:: TASK BRIEF ::
The expected answer is a bare count of the lines in the data below that contain "subtotal".

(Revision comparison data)
+++

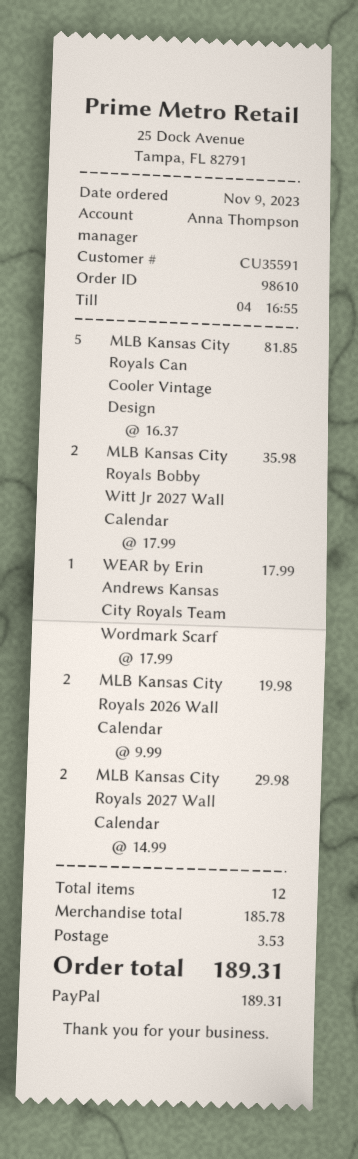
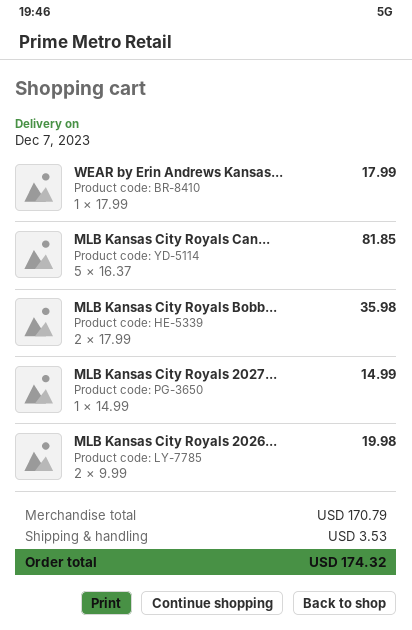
MLB Kansas City Royals 2027 Wall Calendar: 2 x 14.99 = 29.98 -> 1 x 14.99 = 14.99
subtotal: 185.78 -> 170.79
total: 189.31 -> 174.32

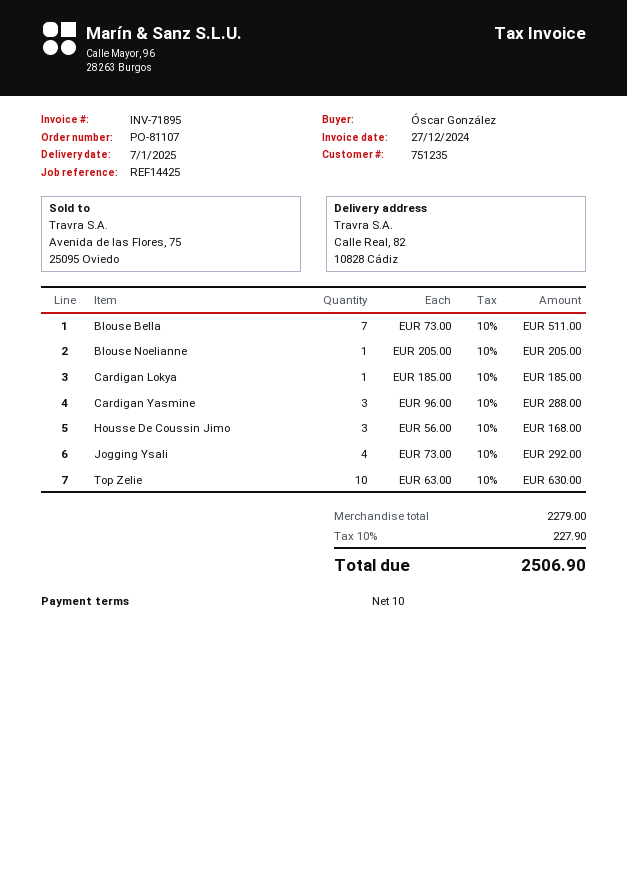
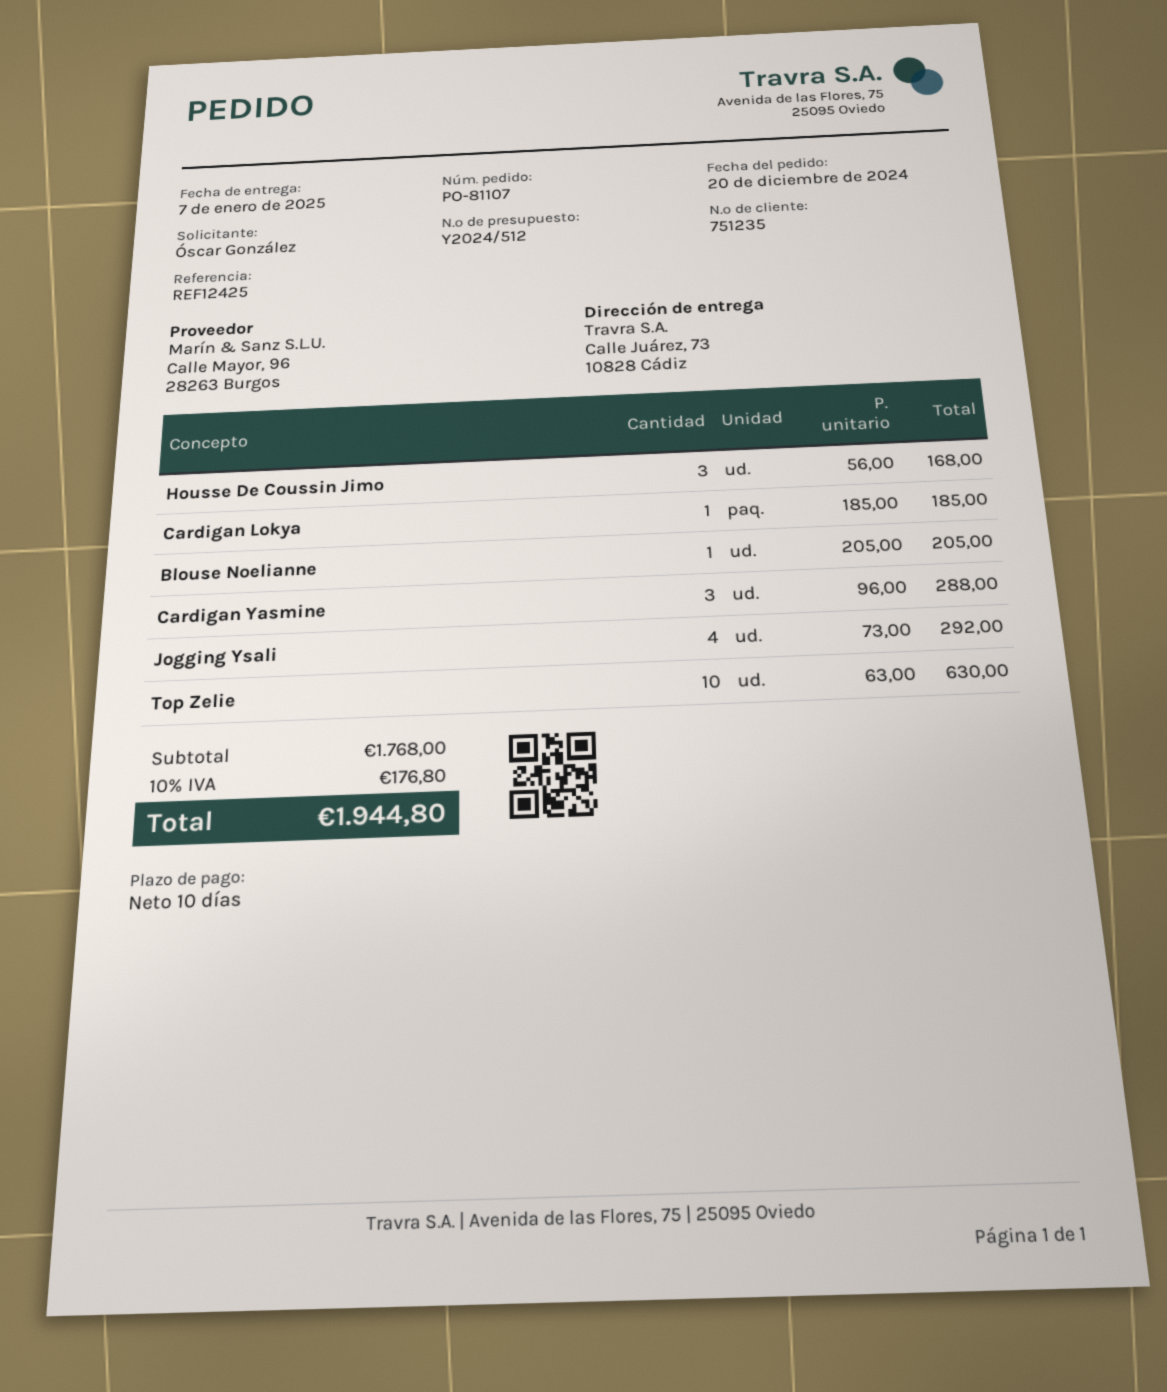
reference: REF14425 -> REF12425
ship to: Calle Real, 82, 10828 Cádiz -> Calle Juárez, 73, 10828 Cádiz
Blouse Bella: 7 x 73.00 = 511.00 -> none
subtotal: 2279.00 -> 1768.00
tax: 10% = 227.90 -> 10% = 176.80
total: 2506.90 -> 1944.80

+++

:: ANSWER SECTION ::
2